Problem details: Only the text of the entries below should appear in your exact transcription; leave out every picture.
____________
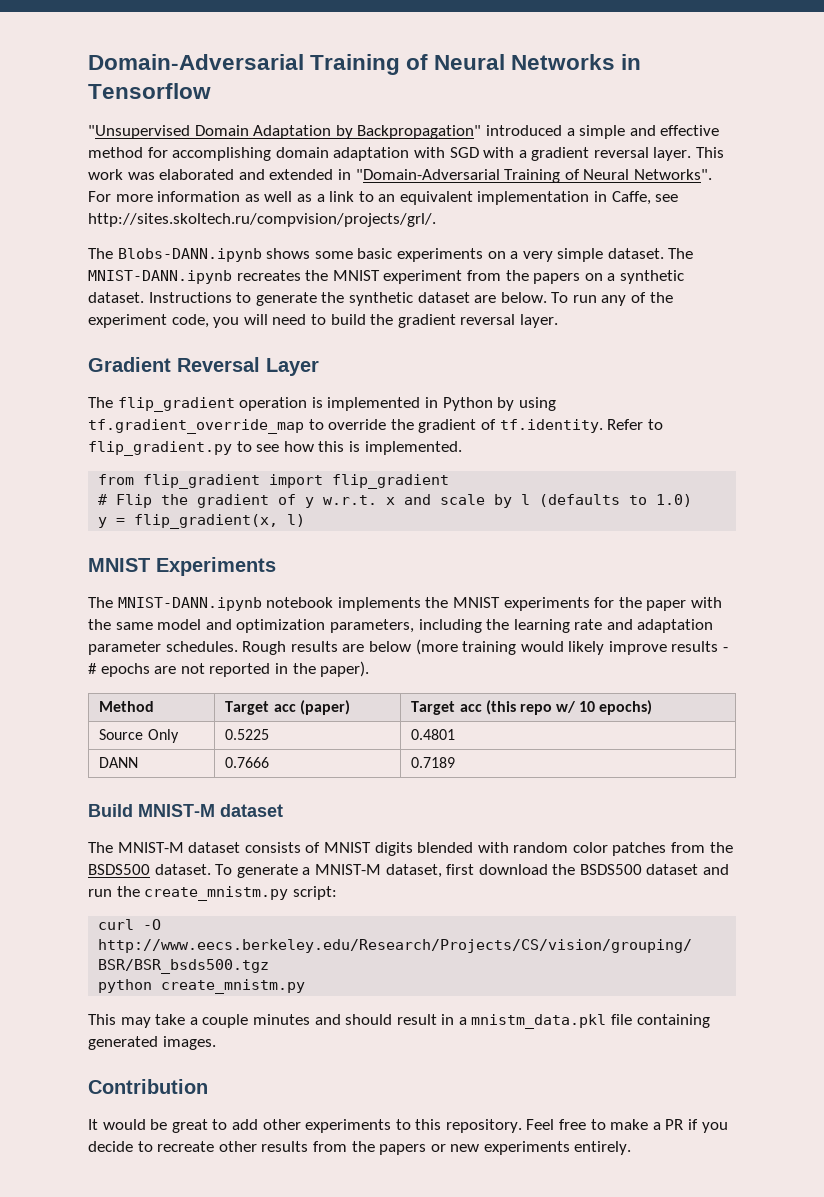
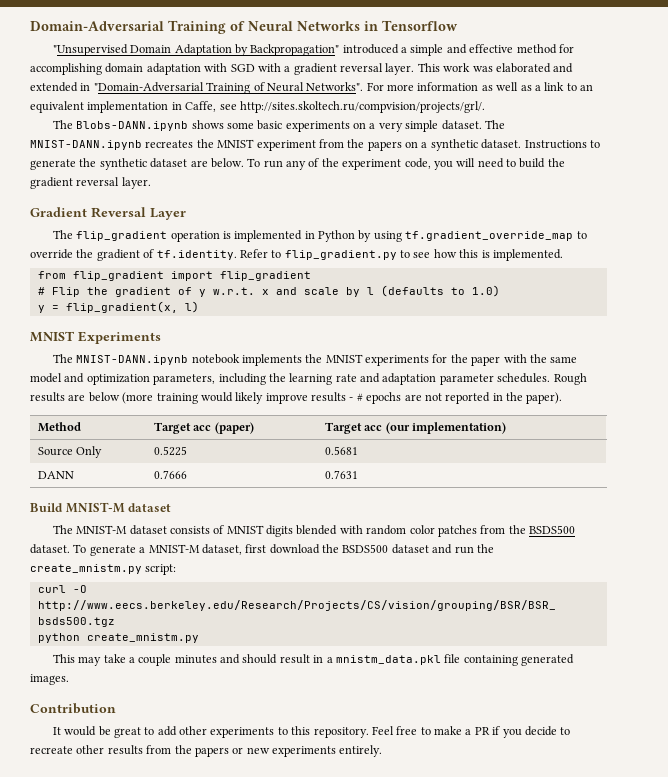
[485,700,653,715] (this repo w/ 10 epochs) -> [385,422,506,434] (our implementation)
[411,729,456,740] 0.4801 -> [324,446,358,455] 0.5681
[411,757,456,768] 0.7189 -> [324,470,358,479] 0.7631

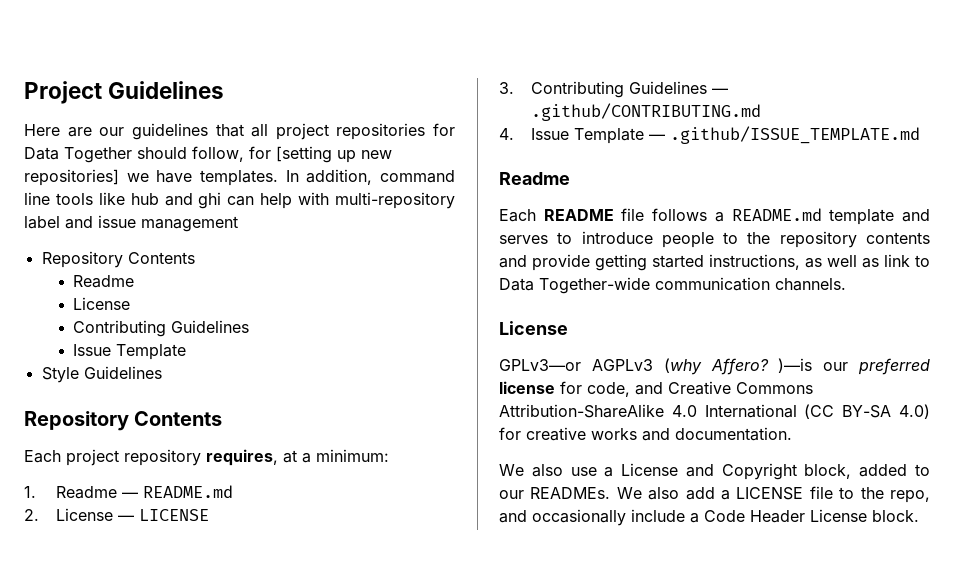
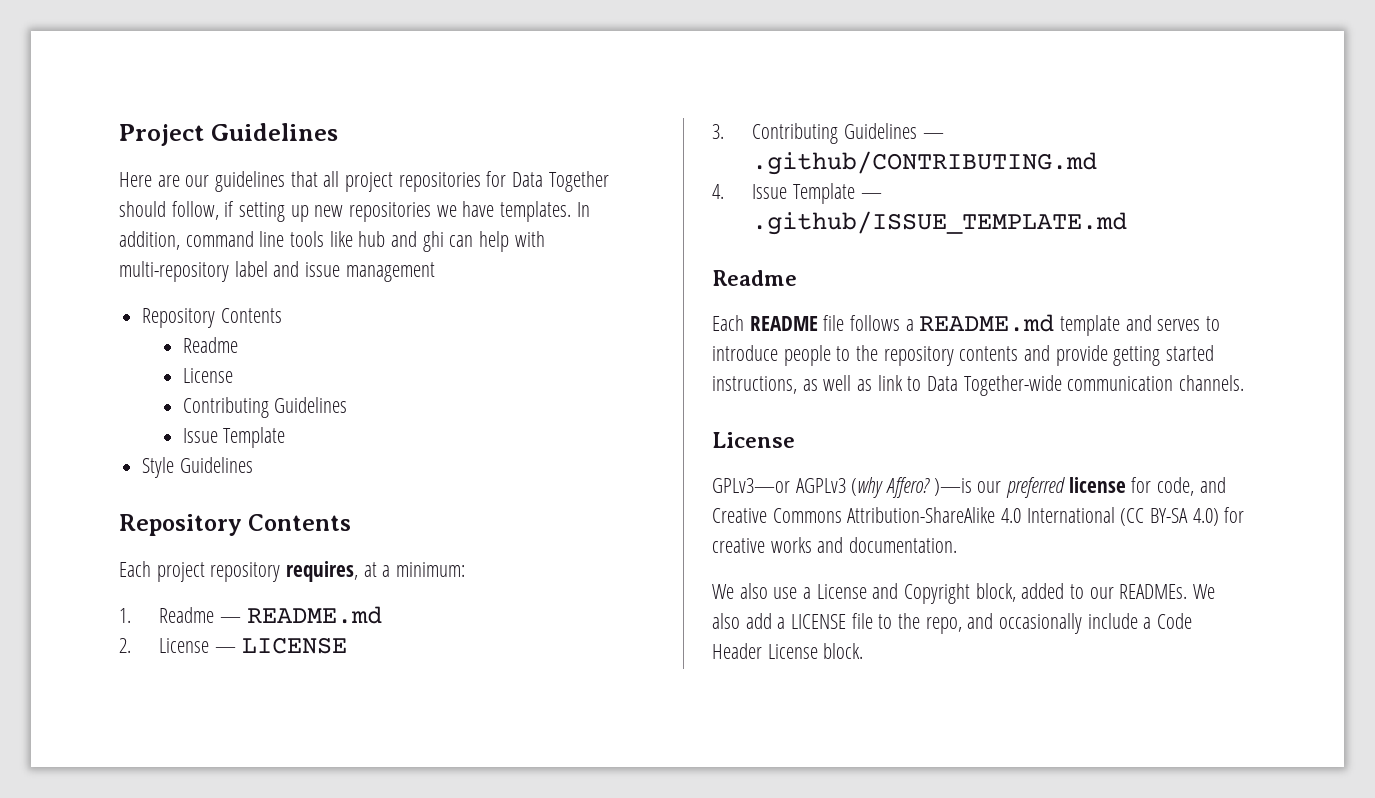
[249,146,332,163] for [setting -> [224,201,285,222] if setting
[24,169,119,186] repositories] -> [349,202,432,222] repositories

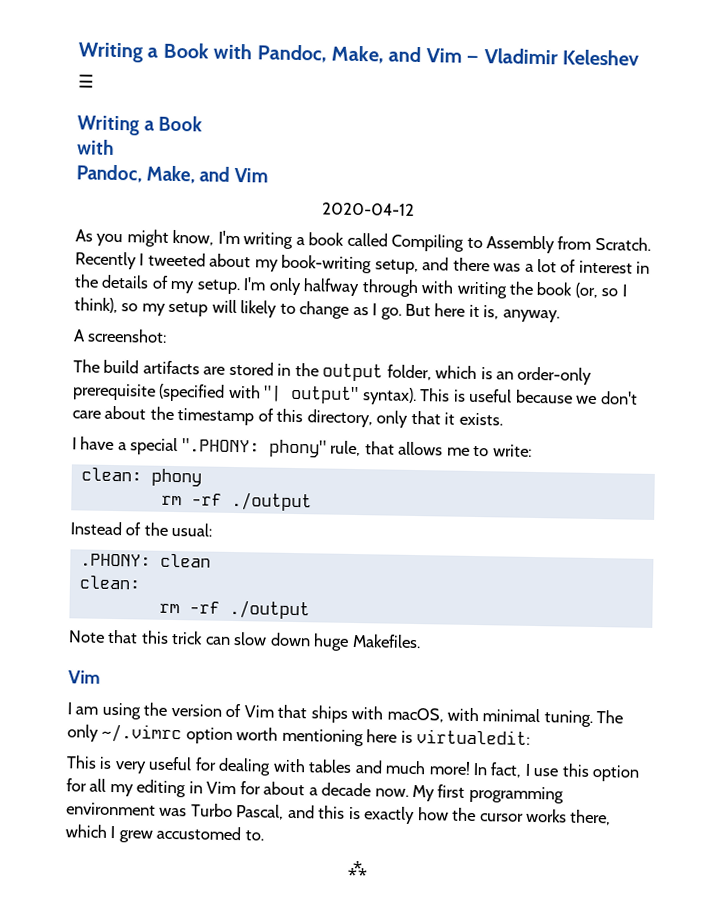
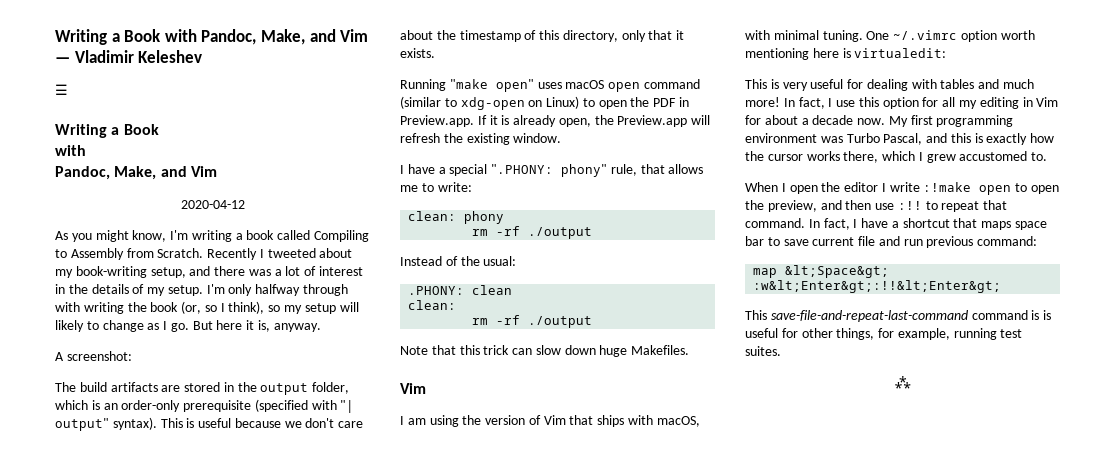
(503, 419) none -> [400,79,700,92] [400,96,690,110] [400,115,711,127] [400,133,562,145] // Running "make open" uses macOS open command (similar to xdg-open on Linux) to open the PDF in Preview.app. If it is already open, the Preview.app will refresh the existing window.
[596,710,624,724] [67,724,99,742] The only -> [866,31,890,40] One
(264, 835) none -> [745,182,1060,195] [745,200,1008,212] [745,218,1048,230] [745,236,1038,248] [753,265,890,278] [753,280,1002,293] [745,310,1052,322] [745,328,1023,340] [745,346,781,356] // When I open the editor I write :!make open to open the preview, and then use :!! to repeat that command. In fact, I have a shortcut that maps space bar to save current file and run previous command: // map &lt;Space&gt; :w&lt;Enter&gt;:!!&lt;Enter&gt; // This save-file-and-repeat-last-command command is is useful for other things, for example, running test suites.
____________
Answer area:
[485,700,653,715] (this repo w/ 10 epochs) -> [385,422,506,434] (our implementation)
[411,729,456,740] 0.4801 -> [324,446,358,455] 0.5681
[411,757,456,768] 0.7189 -> [324,470,358,479] 0.7631

[249,146,332,163] for [setting -> [224,201,285,222] if setting
[24,169,119,186] repositories] -> [349,202,432,222] repositories

(503, 419) none -> [400,79,700,92] [400,96,690,110] [400,115,711,127] [400,133,562,145] // Running "make open" uses macOS open command (similar to xdg-open on Linux) to open the PDF in Preview.app. If it is already open, the Preview.app will refresh the existing window.
[596,710,624,724] [67,724,99,742] The only -> [866,31,890,40] One
(264, 835) none -> [745,182,1060,195] [745,200,1008,212] [745,218,1048,230] [745,236,1038,248] [753,265,890,278] [753,280,1002,293] [745,310,1052,322] [745,328,1023,340] [745,346,781,356] // When I open the editor I write :!make open to open the preview, and then use :!! to repeat that command. In fact, I have a shortcut that maps space bar to save current file and run previous command: // map &lt;Space&gt; :w&lt;Enter&gt;:!!&lt;Enter&gt; // This save-file-and-repeat-last-command command is is useful for other things, for example, running test suites.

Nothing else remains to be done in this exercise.